• **Brief**
Going through the data below, copy out each line where the word "grid" shows up.

Start of Source records

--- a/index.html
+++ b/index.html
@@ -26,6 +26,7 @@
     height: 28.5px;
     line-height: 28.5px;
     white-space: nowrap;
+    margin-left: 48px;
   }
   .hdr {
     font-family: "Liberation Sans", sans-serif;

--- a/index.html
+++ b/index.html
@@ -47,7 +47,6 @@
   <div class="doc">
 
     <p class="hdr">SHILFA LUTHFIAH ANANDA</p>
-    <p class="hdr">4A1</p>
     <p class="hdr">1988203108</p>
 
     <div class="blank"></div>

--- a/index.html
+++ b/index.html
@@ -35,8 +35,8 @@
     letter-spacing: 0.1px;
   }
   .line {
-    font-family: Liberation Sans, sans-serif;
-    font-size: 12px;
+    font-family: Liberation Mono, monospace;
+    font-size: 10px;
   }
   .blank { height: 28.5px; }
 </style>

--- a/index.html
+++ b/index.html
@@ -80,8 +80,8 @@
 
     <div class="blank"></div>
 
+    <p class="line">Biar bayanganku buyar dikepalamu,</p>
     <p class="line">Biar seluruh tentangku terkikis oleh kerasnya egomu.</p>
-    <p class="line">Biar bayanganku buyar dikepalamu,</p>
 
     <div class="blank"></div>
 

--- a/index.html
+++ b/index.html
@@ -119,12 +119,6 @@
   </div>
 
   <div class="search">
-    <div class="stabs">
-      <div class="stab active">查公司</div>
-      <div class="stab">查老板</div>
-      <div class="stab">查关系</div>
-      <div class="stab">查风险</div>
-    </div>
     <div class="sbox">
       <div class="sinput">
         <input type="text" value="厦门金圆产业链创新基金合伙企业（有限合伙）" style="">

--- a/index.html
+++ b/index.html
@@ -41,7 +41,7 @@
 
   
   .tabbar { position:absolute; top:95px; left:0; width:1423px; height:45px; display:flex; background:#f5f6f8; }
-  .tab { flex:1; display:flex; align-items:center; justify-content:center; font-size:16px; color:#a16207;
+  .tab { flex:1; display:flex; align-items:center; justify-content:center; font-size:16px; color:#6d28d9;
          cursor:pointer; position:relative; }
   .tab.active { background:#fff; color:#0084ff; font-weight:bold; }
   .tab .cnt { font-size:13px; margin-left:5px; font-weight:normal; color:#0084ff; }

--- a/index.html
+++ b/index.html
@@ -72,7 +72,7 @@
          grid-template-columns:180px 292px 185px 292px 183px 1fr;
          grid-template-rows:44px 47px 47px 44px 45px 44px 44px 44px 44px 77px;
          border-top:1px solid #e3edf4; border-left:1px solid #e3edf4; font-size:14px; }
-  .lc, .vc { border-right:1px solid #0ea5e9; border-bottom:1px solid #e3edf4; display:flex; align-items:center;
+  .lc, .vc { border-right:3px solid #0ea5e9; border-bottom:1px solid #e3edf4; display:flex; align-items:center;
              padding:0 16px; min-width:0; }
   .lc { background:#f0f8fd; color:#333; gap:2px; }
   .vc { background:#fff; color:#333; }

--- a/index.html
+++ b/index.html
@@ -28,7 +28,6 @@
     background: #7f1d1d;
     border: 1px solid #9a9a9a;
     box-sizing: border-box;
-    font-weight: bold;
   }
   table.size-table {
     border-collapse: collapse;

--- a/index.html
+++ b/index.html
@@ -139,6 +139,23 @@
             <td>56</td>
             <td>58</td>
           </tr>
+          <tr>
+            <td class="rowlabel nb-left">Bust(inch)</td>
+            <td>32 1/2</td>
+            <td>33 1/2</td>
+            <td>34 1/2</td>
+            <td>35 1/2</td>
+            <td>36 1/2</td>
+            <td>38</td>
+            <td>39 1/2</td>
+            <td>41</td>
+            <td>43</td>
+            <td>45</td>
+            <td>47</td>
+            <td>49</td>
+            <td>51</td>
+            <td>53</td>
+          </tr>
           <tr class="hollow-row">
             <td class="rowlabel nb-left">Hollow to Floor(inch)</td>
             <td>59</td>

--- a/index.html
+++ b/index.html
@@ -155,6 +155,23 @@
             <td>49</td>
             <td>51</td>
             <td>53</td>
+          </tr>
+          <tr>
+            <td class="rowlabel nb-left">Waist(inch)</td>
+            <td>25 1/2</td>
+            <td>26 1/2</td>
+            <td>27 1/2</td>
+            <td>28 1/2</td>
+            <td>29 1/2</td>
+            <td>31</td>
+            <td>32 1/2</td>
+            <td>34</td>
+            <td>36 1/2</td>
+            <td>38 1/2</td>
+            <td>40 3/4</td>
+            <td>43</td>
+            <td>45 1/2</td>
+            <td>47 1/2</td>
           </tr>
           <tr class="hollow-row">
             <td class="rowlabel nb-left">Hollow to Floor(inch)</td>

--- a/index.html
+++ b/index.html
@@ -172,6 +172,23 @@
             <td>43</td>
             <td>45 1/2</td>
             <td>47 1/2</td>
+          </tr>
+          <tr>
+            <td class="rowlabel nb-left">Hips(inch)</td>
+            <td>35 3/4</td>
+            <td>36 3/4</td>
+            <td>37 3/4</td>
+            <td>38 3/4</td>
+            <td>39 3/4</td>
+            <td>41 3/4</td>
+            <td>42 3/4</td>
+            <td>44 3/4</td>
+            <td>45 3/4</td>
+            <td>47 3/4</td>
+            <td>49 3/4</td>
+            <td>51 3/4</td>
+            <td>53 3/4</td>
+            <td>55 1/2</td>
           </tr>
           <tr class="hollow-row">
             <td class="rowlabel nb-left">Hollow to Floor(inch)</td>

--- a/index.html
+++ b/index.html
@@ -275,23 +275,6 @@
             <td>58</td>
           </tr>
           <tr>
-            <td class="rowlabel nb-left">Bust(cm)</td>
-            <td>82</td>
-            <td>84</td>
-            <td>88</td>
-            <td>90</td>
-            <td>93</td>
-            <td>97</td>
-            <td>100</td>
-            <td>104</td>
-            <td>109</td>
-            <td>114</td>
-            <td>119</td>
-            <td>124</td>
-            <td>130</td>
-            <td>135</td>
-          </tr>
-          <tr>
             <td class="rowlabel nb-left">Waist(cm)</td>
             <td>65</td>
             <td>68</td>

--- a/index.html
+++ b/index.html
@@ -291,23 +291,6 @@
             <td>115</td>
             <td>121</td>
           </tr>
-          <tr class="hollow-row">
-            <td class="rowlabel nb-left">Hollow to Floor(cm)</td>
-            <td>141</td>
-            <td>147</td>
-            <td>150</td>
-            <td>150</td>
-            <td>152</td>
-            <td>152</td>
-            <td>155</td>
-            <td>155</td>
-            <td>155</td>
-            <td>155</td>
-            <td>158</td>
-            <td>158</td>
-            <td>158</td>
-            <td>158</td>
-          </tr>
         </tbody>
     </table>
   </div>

End of Source records

• **Response to this exercise**
          grid-template-columns:180px 292px 185px 292px 183px 1fr;
          grid-template-rows:44px 47px 47px 44px 45px 44px 44px 44px 44px 77px;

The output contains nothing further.